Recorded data
[Start of section]
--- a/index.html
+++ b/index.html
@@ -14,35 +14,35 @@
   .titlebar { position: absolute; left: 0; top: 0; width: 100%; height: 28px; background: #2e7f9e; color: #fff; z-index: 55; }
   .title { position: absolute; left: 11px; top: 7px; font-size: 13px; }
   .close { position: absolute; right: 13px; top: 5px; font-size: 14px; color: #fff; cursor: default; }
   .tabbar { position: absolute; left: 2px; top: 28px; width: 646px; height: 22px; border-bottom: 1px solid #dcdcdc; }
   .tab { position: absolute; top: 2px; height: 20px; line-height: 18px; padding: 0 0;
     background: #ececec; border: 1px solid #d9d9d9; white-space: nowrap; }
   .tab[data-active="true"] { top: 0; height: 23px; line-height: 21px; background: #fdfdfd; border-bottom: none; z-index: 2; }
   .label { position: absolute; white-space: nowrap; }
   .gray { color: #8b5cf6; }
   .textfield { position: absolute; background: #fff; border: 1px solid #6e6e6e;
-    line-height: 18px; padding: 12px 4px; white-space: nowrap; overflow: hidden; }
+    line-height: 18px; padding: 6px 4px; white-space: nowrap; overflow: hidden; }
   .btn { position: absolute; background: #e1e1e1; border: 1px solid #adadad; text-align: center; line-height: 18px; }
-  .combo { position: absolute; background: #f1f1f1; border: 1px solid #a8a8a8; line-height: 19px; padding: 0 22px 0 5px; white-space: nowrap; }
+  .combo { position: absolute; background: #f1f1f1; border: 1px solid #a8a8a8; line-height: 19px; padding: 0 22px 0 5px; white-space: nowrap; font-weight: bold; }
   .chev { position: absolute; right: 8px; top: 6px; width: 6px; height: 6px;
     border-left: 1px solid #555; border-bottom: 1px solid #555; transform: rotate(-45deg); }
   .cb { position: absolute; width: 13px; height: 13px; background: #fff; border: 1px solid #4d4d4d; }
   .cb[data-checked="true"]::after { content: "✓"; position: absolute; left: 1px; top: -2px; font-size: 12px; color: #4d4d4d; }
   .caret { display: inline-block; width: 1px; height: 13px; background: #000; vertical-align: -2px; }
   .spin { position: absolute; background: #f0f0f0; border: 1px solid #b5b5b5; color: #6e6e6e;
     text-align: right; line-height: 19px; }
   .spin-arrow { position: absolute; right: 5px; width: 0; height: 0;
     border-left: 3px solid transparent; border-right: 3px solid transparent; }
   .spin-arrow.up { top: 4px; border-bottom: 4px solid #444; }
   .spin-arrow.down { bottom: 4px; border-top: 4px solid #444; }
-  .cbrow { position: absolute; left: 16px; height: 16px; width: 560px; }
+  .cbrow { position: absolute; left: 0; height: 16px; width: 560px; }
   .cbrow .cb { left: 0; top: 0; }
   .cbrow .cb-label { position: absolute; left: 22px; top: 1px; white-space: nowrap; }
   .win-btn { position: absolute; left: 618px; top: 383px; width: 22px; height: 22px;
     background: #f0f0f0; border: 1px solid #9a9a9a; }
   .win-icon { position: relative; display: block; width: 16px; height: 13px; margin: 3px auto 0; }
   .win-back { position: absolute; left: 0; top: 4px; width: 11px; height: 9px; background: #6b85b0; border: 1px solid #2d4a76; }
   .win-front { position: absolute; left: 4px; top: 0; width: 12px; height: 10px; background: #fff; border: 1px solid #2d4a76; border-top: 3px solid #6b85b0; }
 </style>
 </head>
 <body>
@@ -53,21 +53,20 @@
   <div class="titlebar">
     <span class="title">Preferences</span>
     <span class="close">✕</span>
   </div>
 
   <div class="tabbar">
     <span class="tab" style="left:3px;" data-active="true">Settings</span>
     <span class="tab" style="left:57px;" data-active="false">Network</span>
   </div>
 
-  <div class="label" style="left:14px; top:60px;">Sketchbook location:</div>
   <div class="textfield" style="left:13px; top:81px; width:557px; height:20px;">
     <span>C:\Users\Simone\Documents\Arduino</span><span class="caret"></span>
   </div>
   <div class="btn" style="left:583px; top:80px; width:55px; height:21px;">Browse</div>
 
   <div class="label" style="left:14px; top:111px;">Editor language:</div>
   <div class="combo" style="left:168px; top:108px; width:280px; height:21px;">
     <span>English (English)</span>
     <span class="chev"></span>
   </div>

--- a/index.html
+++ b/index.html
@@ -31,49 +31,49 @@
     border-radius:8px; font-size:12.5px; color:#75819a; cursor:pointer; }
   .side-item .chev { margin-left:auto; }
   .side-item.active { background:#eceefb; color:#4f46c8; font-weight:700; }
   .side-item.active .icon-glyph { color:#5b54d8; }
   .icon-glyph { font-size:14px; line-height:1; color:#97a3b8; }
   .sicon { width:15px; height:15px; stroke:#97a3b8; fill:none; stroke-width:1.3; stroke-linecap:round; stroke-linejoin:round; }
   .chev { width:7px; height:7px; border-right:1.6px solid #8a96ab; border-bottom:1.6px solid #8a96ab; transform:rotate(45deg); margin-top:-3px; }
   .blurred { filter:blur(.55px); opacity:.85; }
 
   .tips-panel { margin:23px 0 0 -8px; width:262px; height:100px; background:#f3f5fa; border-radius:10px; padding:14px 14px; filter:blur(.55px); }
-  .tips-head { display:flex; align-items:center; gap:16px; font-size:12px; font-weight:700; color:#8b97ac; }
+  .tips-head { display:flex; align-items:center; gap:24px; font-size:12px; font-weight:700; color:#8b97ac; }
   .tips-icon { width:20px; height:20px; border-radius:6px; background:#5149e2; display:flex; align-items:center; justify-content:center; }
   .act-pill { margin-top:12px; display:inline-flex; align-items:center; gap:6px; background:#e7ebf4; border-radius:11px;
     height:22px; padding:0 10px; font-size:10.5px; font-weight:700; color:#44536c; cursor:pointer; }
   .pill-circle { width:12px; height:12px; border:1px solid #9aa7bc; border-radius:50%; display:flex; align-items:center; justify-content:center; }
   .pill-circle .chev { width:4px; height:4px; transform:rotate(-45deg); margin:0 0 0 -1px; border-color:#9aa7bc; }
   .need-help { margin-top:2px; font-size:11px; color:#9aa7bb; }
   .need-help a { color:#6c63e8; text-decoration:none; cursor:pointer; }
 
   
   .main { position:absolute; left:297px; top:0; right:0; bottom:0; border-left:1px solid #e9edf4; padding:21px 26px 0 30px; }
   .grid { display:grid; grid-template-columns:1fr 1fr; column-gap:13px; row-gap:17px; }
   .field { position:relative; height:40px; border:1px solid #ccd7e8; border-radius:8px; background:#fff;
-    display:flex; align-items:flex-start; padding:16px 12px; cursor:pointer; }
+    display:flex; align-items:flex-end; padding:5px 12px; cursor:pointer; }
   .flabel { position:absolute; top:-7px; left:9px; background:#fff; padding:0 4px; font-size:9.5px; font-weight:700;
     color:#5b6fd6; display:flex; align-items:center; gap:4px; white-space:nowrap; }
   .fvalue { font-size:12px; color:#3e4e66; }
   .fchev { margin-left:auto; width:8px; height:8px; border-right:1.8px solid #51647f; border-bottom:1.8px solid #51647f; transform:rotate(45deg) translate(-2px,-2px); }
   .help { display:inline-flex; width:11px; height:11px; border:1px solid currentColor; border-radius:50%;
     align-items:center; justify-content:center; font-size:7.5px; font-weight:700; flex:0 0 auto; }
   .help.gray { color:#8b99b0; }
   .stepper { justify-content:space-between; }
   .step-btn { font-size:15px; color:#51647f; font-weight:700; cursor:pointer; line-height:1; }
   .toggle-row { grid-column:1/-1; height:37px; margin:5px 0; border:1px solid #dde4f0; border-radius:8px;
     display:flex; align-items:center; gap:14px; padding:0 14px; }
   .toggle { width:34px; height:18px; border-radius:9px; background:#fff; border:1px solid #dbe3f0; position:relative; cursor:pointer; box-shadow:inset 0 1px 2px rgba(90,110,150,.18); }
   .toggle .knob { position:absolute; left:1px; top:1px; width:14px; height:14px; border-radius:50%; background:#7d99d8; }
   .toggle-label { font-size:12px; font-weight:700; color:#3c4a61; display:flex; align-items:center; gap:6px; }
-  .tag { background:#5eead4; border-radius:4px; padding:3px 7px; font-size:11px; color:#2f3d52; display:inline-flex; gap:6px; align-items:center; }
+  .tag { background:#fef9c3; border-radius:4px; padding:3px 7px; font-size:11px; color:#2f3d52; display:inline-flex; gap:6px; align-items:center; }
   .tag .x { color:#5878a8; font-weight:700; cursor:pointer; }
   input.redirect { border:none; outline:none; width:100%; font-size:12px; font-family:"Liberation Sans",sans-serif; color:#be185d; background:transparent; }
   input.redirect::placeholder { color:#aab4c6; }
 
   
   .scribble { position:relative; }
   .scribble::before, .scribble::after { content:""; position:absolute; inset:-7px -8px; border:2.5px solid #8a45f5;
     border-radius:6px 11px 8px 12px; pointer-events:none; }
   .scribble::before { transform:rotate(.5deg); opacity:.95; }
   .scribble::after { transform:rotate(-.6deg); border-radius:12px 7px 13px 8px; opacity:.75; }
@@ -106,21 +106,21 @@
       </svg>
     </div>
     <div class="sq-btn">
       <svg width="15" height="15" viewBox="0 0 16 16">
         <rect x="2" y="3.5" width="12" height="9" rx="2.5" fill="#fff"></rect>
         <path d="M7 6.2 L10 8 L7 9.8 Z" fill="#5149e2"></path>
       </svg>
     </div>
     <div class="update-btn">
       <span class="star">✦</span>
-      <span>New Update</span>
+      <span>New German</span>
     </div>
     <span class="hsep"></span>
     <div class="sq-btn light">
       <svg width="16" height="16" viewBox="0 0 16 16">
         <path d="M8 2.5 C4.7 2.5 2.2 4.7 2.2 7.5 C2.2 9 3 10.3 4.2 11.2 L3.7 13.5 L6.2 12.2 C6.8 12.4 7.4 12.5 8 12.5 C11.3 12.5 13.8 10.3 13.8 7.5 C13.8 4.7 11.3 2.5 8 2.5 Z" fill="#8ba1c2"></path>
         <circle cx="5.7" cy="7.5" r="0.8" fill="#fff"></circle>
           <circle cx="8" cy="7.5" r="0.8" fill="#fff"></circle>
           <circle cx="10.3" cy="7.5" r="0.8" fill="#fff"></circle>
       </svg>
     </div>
[End of section]
From the entries above, copy every line containing the word "tips".

◆ **Task solution**
   .tips-panel { margin:23px 0 0 -8px; width:262px; height:100px; background:#f3f5fa; border-radius:10px; padding:14px 14px; filter:blur(.55px); }
-  .tips-head { display:flex; align-items:center; gap:16px; font-size:12px; font-weight:700; color:#8b97ac; }
+  .tips-head { display:flex; align-items:center; gap:24px; font-size:12px; font-weight:700; color:#8b97ac; }
   .tips-icon { width:20px; height:20px; border-radius:6px; background:#5149e2; display:flex; align-items:center; justify-content:center; }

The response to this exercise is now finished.